PHP - Populate a field depending on auto-populated select

Question

I'm fairly new to php and have a question. I have an HTML form that has a SELECT auto-populated from an SQL table via PHP. The dropdown is populated with all users with the level of "Admin" or "Moderator". This is the code to connect:

$con = mysqli_connect("localhost", "root", "", "database") or die("Error " . mysqli_error($con));

And the dropdown itself:

<form name="htmlform" role="form" method="POST" action="result.php">
<select id="user" name="user" required>
    <option selected disabled>User</option>
    <?php
    $result = $con->query("SELECT username FROM users WHERE level='admin' OR level='moderator' ORDER BY level");
    while ($row = $result->fetch_assoc()) 
    {
      $username = $row['username'];
      echo '<option value="'.$username.'">'.$username.'</option>'; 
    }
    ?>
</select>

This works perfectly. The problem I'm having is that I am trying to reuse the data from this form (specifically $_POST['user']) on another page to auto-populate another field in a form. I need to see if the 'user' is an Admin or not and return $other as either "y" (Admin) or "n" (not Admin), which will then be added to another table.

Here's my code on the 2nd page (result.php):

$user=$_POST['user'];
$query = $con->query("SELECT level FROM users WHERE username=$user");
$variable=mysqli_query($con, $query);
if ($variable=="admin") {
    $other = 'y';
} else {
    $other='n';
}

At the moment all output for $other is "n" regardless of anything. So, obviously I have an error in the code, but don't know enough php to be able to spot or correct it. Please could someone help point out the error?

Answer 1

text values have to be wrapped in quotes in a query

$query = $con->query("SELECT level FROM users WHERE username='$user'");

You also look like you were trying to execute that same query twice here:

$query = $con->query("SELECT level FROM users WHERE username=$user");
$variable=mysqli_query($con, $query);

this is not legal usage.

Also when you run this line

$variable=mysqli_query($con, $query);

$variable is not a value, but a mysqli_result object that will contain a resultset or FALSE if the query failed, but definitely not the content if the id column in your query.

However if you are using data got from the user, it is not safe to assume thay are not attempting a SQL Injection Attack

So you should use Prepared and Parameterised queries like this

$stmt = $con->prepare("SELECT level FROM users WHERE username=?");
$stmt->bind_param('s', $_POST['user']);
$stmt->execute();

I think you shoud start by reading the PHP manual for the mysqli extension

Answer 2

(Without getting into issues about best practices ...)

Your second code snippet's usage of the return value from mysql_query() is problematic.

The PHP Manual states:

For SELECT, SHOW, DESCRIBE, EXPLAIN and other statements returning resultset, mysql_query() returns a resource on success, or FALSE on error.

Hence, $variable is a PHP resource and cannot ever be equal to a string.
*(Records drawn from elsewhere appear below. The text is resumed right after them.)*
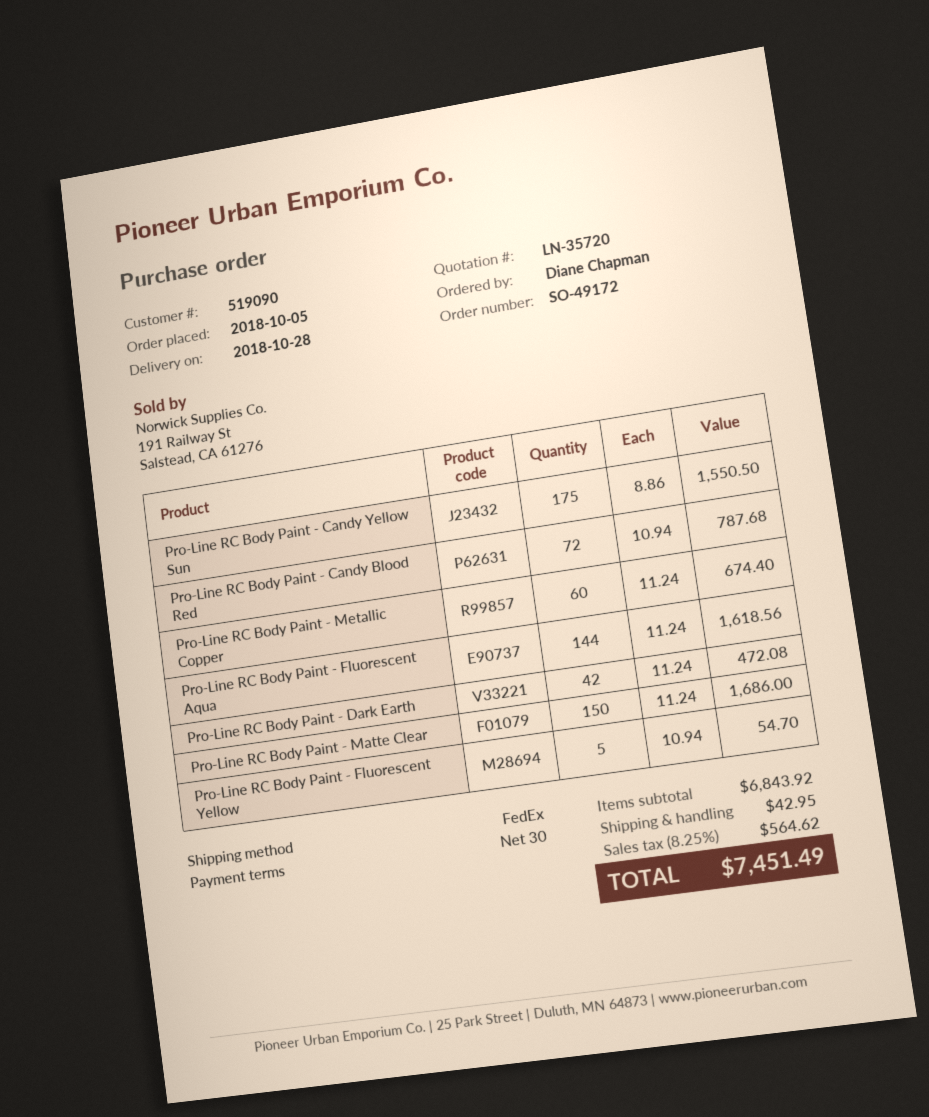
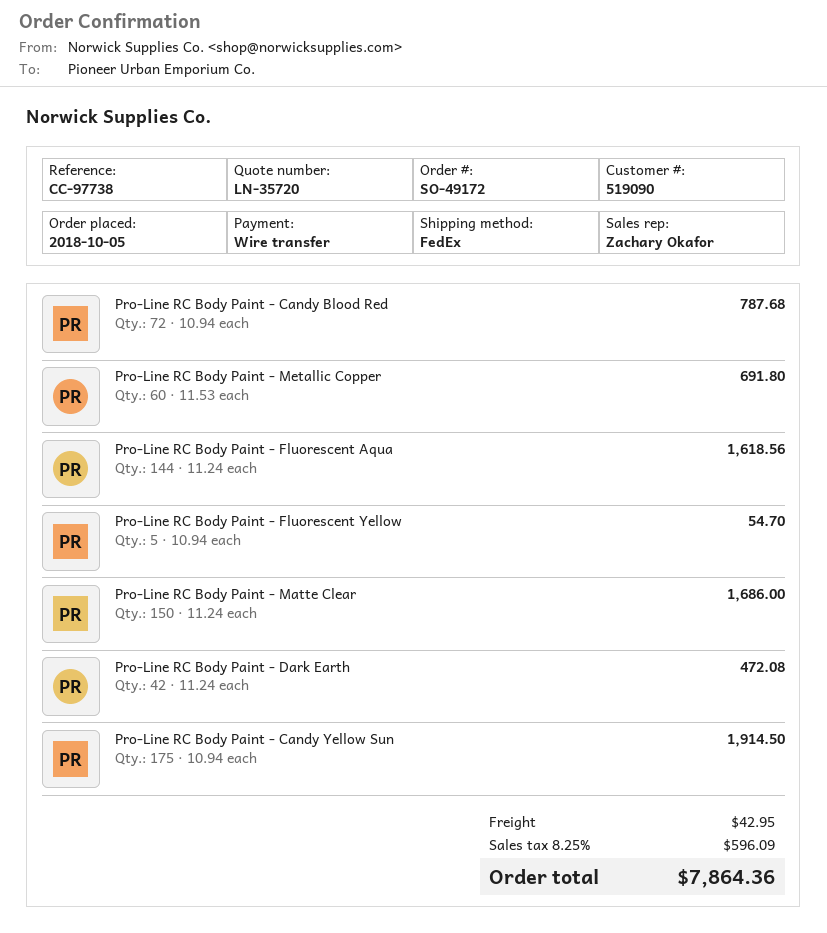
Pro-Line RC Body Paint - Candy Yellow Sun: 175 x 8.86 = 1550.50 -> 175 x 10.94 = 1914.50
Pro-Line RC Body Paint - Metallic Copper: 60 x 11.24 = 674.40 -> 60 x 11.53 = 691.80
tax: 8.25% = 564.62 -> 8.25% = 596.09
total: 7451.49 -> 7864.36

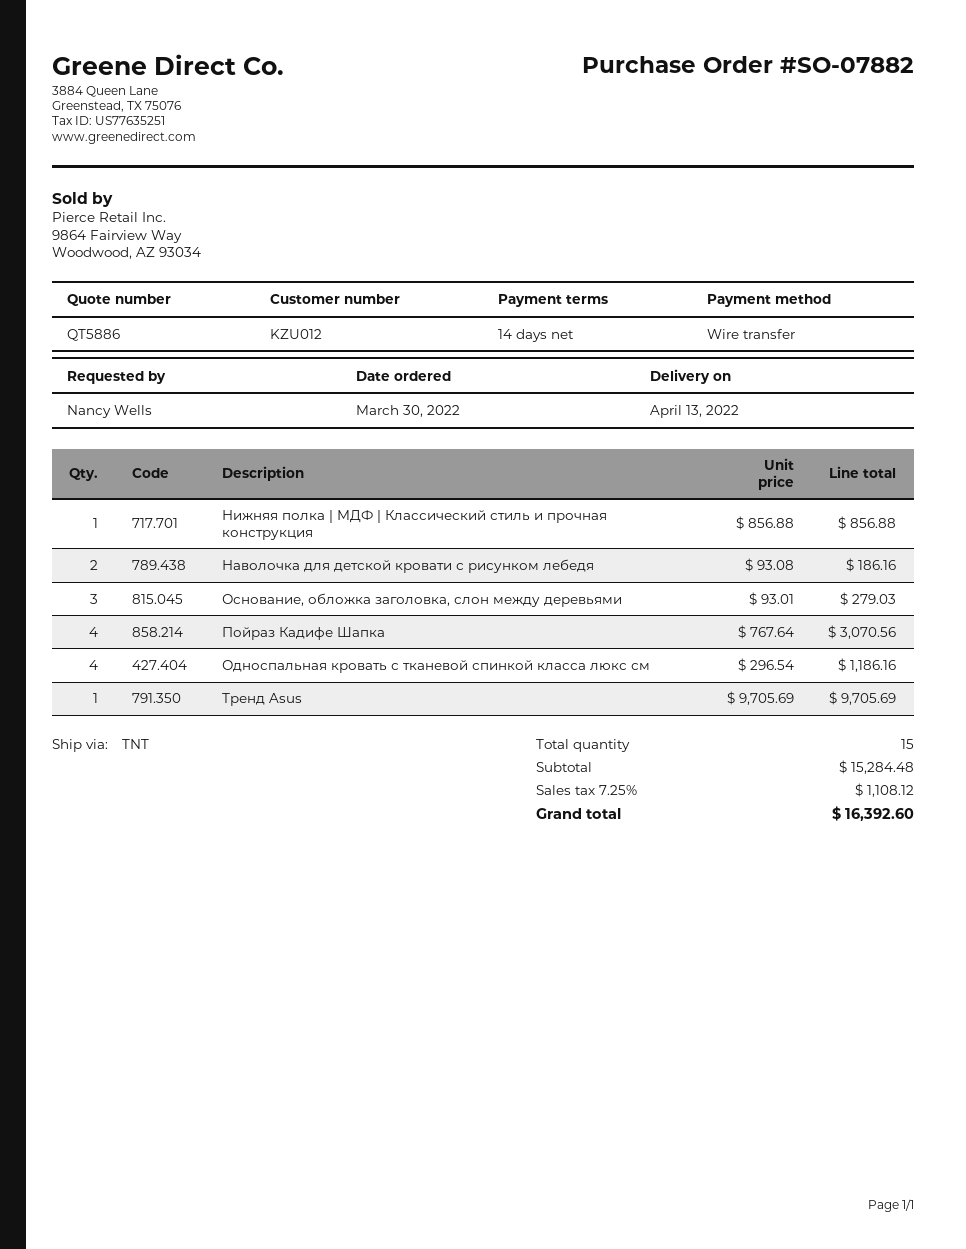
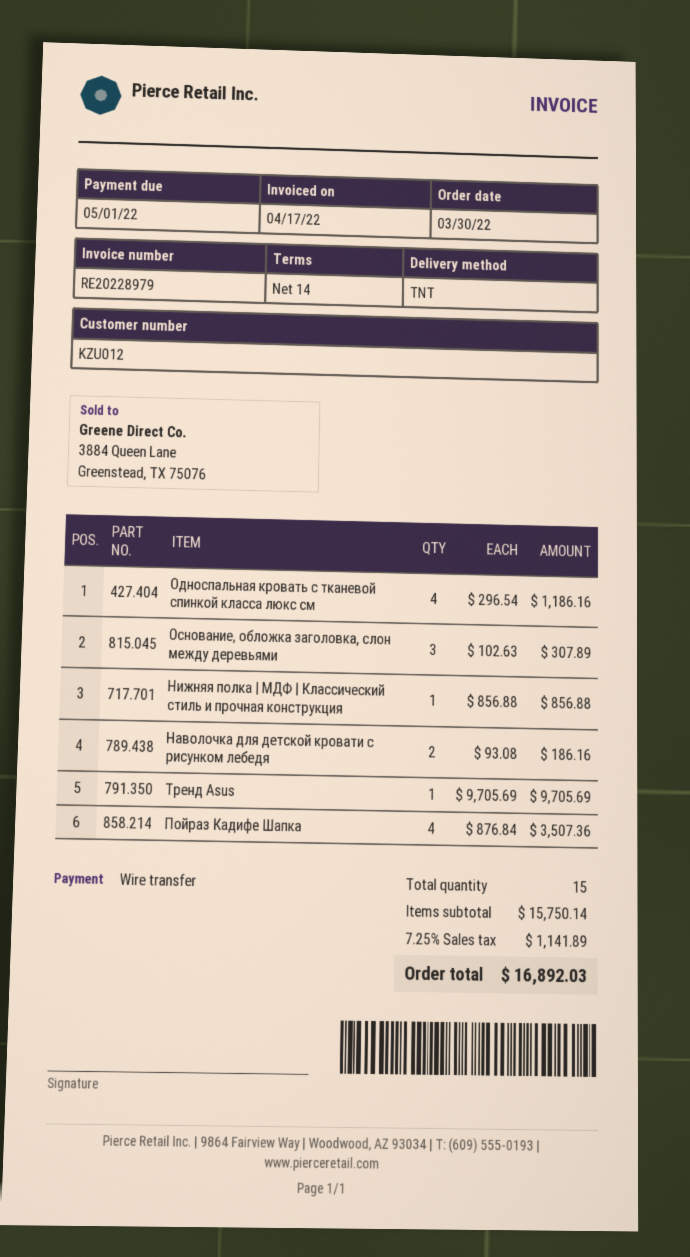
Основание, обложка заголовка, слон между деревьями: 3 x 93.01 = 279.03 -> 3 x 102.63 = 307.89
Пойраз Кадифе Шапка: 4 x 767.64 = 3070.56 -> 4 x 876.84 = 3507.36
subtotal: 15284.48 -> 15750.14
tax: 7.25% = 1108.12 -> 7.25% = 1141.89
total: 16392.60 -> 16892.03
Use tripple === equals when possible. You still need to "fetch" the record from the result resource (you managed to to do this in the first code snippet).

Generally speaking ...

$result = mysqli_query($con, $query);
$record = result->fetch_assoc();  

//if(result->fetch_assoc()['level'] === 'admin') in PHP 5.4 and up.

//or

//if(mysqli_query($con, $query)->fetch_assoc()['level'] === 'admin') in PHP 5.4 and up.

if($record['level'] === 'admin')
{

}
else
{

}

Cheers!

Answer 3

According with mysqli_query doc:

Returns FALSE on failure. For successful SELECT, SHOW, DESCRIBE or EXPLAIN queries mysqli_query() will return a mysqli_result object. For other successful queries mysqli_query() will return TRUE.

So don't expect to get database value directly from call, you are comparing a mysql_result object (you made a SELECT) versus a constant string. You need to get your data from mysql_result object and then you can make comparison.

Answer 4

This code should work for you:

$user = $_POST['user'];
$sql = "SELECT level FROM users WHERE username={$user}";

$variable = mysqli_query($con, $sql)->fetch_row();
if ($variable[0]=="admin") {
    $other = 'y';
} else {
    $other='n';
}